What the task requires: In this exercise, every entry is to be transcribed exactly as written.

Source data:
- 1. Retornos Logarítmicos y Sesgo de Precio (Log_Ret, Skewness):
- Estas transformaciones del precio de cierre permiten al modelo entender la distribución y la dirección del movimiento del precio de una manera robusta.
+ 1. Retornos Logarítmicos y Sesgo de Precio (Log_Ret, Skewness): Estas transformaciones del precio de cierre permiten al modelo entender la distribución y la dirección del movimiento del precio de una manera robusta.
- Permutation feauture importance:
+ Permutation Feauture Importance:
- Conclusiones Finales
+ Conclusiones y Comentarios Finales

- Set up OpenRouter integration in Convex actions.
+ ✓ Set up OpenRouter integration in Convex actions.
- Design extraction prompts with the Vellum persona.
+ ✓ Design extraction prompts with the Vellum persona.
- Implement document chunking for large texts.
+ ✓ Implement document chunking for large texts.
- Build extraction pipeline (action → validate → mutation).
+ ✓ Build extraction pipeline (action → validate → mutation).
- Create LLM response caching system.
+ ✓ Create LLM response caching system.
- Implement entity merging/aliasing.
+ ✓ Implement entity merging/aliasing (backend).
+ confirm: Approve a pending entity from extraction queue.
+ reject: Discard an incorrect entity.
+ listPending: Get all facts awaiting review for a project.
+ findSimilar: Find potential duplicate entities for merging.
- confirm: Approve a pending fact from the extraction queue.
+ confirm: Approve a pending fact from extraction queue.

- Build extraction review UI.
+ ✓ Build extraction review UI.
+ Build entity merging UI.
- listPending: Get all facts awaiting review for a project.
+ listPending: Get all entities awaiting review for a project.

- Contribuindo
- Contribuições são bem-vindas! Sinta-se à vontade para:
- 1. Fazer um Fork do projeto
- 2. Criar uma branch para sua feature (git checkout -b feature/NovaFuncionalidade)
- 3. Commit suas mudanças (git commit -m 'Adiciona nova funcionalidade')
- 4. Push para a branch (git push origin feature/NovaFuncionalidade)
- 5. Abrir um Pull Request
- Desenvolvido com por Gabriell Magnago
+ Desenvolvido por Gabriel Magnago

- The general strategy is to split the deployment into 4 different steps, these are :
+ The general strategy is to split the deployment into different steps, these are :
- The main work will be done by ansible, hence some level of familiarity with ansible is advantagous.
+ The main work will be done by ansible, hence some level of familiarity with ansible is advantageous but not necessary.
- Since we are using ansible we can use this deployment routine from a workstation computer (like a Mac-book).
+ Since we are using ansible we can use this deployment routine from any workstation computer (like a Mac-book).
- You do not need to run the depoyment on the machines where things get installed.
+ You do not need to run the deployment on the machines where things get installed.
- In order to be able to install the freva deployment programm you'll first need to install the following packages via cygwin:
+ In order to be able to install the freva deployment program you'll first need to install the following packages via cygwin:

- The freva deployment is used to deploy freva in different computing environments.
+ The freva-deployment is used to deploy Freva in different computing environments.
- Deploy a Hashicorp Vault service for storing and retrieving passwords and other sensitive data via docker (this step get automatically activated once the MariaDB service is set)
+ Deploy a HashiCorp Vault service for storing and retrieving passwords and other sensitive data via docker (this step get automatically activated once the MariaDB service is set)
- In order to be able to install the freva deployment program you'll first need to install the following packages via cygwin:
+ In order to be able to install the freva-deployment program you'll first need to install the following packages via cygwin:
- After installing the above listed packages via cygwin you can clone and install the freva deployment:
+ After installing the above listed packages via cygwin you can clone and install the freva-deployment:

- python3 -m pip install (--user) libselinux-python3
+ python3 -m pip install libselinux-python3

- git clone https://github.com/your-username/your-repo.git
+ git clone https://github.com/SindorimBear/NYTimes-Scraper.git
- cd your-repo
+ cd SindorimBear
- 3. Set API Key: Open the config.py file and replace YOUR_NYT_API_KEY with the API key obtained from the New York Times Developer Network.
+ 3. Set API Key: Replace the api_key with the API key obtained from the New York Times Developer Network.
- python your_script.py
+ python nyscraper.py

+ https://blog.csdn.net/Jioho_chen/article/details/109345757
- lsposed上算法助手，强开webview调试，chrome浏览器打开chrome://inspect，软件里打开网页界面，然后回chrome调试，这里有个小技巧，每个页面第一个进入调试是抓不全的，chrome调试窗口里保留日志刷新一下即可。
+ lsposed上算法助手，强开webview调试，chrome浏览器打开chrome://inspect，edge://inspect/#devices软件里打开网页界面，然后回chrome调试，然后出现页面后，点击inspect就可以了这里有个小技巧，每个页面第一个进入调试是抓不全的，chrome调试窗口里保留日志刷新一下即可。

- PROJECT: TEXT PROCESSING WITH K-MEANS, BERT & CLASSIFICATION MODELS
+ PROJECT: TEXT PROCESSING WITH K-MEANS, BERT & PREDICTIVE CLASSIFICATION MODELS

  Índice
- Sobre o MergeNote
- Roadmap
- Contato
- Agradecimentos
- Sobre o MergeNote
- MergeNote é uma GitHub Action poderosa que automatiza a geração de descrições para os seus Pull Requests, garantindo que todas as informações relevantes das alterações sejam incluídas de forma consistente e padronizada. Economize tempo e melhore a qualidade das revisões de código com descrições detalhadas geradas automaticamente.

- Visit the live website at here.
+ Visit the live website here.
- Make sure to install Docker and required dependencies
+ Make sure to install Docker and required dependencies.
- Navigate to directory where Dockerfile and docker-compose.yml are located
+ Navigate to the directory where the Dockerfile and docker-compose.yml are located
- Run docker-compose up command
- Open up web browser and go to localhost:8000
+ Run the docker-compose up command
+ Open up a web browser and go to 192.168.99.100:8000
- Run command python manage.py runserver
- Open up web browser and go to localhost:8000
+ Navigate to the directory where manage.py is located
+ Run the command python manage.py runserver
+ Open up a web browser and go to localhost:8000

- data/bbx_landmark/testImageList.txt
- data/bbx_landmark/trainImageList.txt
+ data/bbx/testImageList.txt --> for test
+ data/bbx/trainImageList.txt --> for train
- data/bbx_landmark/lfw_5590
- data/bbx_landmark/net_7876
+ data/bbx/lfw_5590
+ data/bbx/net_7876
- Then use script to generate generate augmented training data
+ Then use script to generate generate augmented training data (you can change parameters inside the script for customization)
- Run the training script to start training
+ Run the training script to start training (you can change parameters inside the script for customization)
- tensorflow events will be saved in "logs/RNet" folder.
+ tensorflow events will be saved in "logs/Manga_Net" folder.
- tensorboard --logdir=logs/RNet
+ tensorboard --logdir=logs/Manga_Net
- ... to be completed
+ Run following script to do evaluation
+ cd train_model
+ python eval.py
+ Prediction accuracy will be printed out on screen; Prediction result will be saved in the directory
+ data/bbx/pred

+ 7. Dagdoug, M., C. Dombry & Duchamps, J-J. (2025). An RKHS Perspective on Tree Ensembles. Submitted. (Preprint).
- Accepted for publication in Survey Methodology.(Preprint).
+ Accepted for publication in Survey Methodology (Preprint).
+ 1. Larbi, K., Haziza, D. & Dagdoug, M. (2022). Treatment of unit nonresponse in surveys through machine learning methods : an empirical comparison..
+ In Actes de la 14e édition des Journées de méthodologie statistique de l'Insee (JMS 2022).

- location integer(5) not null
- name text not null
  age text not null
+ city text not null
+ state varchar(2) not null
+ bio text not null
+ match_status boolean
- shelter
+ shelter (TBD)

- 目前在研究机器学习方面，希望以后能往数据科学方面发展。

Output of the task:
- 1. Retornos Logarítmicos y Sesgo de Precio (Log_Ret, Skewness):
- Estas transformaciones del precio de cierre permiten al modelo entender la distribución y la dirección del movimiento del precio de una manera robusta.
+ 1. Retornos Logarítmicos y Sesgo de Precio (Log_Ret, Skewness): Estas transformaciones del precio de cierre permiten al modelo entender la distribución y la dirección del movimiento del precio de una manera robusta.
- Permutation feauture importance:
+ Permutation Feauture Importance:
- Conclusiones Finales
+ Conclusiones y Comentarios Finales

- Set up OpenRouter integration in Convex actions.
+ ✓ Set up OpenRouter integration in Convex actions.
- Design extraction prompts with the Vellum persona.
+ ✓ Design extraction prompts with the Vellum persona.
- Implement document chunking for large texts.
+ ✓ Implement document chunking for large texts.
- Build extraction pipeline (action → validate → mutation).
+ ✓ Build extraction pipeline (action → validate → mutation).
- Create LLM response caching system.
+ ✓ Create LLM response caching system.
- Implement entity merging/aliasing.
+ ✓ Implement entity merging/aliasing (backend).
+ confirm: Approve a pending entity from extraction queue.
+ reject: Discard an incorrect entity.
+ listPending: Get all facts awaiting review for a project.
+ findSimilar: Find potential duplicate entities for merging.
- confirm: Approve a pending fact from the extraction queue.
+ confirm: Approve a pending fact from extraction queue.

- Build extraction review UI.
+ ✓ Build extraction review UI.
+ Build entity merging UI.
- listPending: Get all facts awaiting review for a project.
+ listPending: Get all entities awaiting review for a project.

- Contribuindo
- Contribuições são bem-vindas! Sinta-se à vontade para:
- 1. Fazer um Fork do projeto
- 2. Criar uma branch para sua feature (git checkout -b feature/NovaFuncionalidade)
- 3. Commit suas mudanças (git commit -m 'Adiciona nova funcionalidade')
- 4. Push para a branch (git push origin feature/NovaFuncionalidade)
- 5. Abrir um Pull Request
- Desenvolvido com por Gabriell Magnago
+ Desenvolvido por Gabriel Magnago

- The general strategy is to split the deployment into 4 different steps, these are :
+ The general strategy is to split the deployment into different steps, these are :
- The main work will be done by ansible, hence some level of familiarity with ansible is advantagous.
+ The main work will be done by ansible, hence some level of familiarity with ansible is advantageous but not necessary.
- Since we are using ansible we can use this deployment routine from a workstation computer (like a Mac-book).
+ Since we are using ansible we can use this deployment routine from any workstation computer (like a Mac-book).
- You do not need to run the depoyment on the machines where things get installed.
+ You do not need to run the deployment on the machines where things get installed.
- In order to be able to install the freva deployment programm you'll first need to install the following packages via cygwin:
+ In order to be able to install the freva deployment program you'll first need to install the following packages via cygwin:

- The freva deployment is used to deploy freva in different computing environments.
+ The freva-deployment is used to deploy Freva in different computing environments.
- Deploy a Hashicorp Vault service for storing and retrieving passwords and other sensitive data via docker (this step get automatically activated once the MariaDB service is set)
+ Deploy a HashiCorp Vault service for storing and retrieving passwords and other sensitive data via docker (this step get automatically activated once the MariaDB service is set)
- In order to be able to install the freva deployment program you'll first need to install the following packages via cygwin:
+ In order to be able to install the freva-deployment program you'll first need to install the following packages via cygwin:
- After installing the above listed packages via cygwin you can clone and install the freva deployment:
+ After installing the above listed packages via cygwin you can clone and install the freva-deployment:

- python3 -m pip install (--user) libselinux-python3
+ python3 -m pip install libselinux-python3

- git clone https://github.com/your-username/your-repo.git
+ git clone https://github.com/SindorimBear/NYTimes-Scraper.git
- cd your-repo
+ cd SindorimBear
- 3. Set API Key: Open the config.py file and replace YOUR_NYT_API_KEY with the API key obtained from the New York Times Developer Network.
+ 3. Set API Key: Replace the api_key with the API key obtained from the New York Times Developer Network.
- python your_script.py
+ python nyscraper.py

+ https://blog.csdn.net/Jioho_chen/article/details/109345757
- lsposed上算法助手，强开webview调试，chrome浏览器打开chrome://inspect，软件里打开网页界面，然后回chrome调试，这里有个小技巧，每个页面第一个进入调试是抓不全的，chrome调试窗口里保留日志刷新一下即可。
+ lsposed上算法助手，强开webview调试，chrome浏览器打开chrome://inspect，edge://inspect/#devices软件里打开网页界面，然后回chrome调试，然后出现页面后，点击inspect就可以了这里有个小技巧，每个页面第一个进入调试是抓不全的，chrome调试窗口里保留日志刷新一下即可。

- PROJECT: TEXT PROCESSING WITH K-MEANS, BERT & CLASSIFICATION MODELS
+ PROJECT: TEXT PROCESSING WITH K-MEANS, BERT & PREDICTIVE CLASSIFICATION MODELS

  Índice
- Sobre o MergeNote
- Roadmap
- Contato
- Agradecimentos
- Sobre o MergeNote
- MergeNote é uma GitHub Action poderosa que automatiza a geração de descrições para os seus Pull Requests, garantindo que todas as informações relevantes das alterações sejam incluídas de forma consistente e padronizada. Economize tempo e melhore a qualidade das revisões de código com descrições detalhadas geradas automaticamente.

- Visit the live website at here.
+ Visit the live website here.
- Make sure to install Docker and required dependencies
+ Make sure to install Docker and required dependencies.
- Navigate to directory where Dockerfile and docker-compose.yml are located
+ Navigate to the directory where the Dockerfile and docker-compose.yml are located
- Run docker-compose up command
- Open up web browser and go to localhost:8000
+ Run the docker-compose up command
+ Open up a web browser and go to 192.168.99.100:8000
- Run command python manage.py runserver
- Open up web browser and go to localhost:8000
+ Navigate to the directory where manage.py is located
+ Run the command python manage.py runserver
+ Open up a web browser and go to localhost:8000

- data/bbx_landmark/testImageList.txt
- data/bbx_landmark/trainImageList.txt
+ data/bbx/testImageList.txt --> for test
+ data/bbx/trainImageList.txt --> for train
- data/bbx_landmark/lfw_5590
- data/bbx_landmark/net_7876
+ data/bbx/lfw_5590
+ data/bbx/net_7876
- Then use script to generate generate augmented training data
+ Then use script to generate generate augmented training data (you can change parameters inside the script for customization)
- Run the training script to start training
+ Run the training script to start training (you can change parameters inside the script for customization)
- tensorflow events will be saved in "logs/RNet" folder.
+ tensorflow events will be saved in "logs/Manga_Net" folder.
- tensorboard --logdir=logs/RNet
+ tensorboard --logdir=logs/Manga_Net
- ... to be completed
+ Run following script to do evaluation
+ cd train_model
+ python eval.py
+ Prediction accuracy will be printed out on screen; Prediction result will be saved in the directory
+ data/bbx/pred

+ 7. Dagdoug, M., C. Dombry & Duchamps, J-J. (2025). An RKHS Perspective on Tree Ensembles. Submitted. (Preprint).
- Accepted for publication in Survey Methodology.(Preprint).
+ Accepted for publication in Survey Methodology (Preprint).
+ 1. Larbi, K., Haziza, D. & Dagdoug, M. (2022). Treatment of unit nonresponse in surveys through machine learning methods : an empirical comparison..
+ In Actes de la 14e édition des Journées de méthodologie statistique de l'Insee (JMS 2022).

- location integer(5) not null
- name text not null
  age text not null
+ city text not null
+ state varchar(2) not null
+ bio text not null
+ match_status boolean
- shelter
+ shelter (TBD)

- 目前在研究机器学习方面，希望以后能往数据科学方面发展。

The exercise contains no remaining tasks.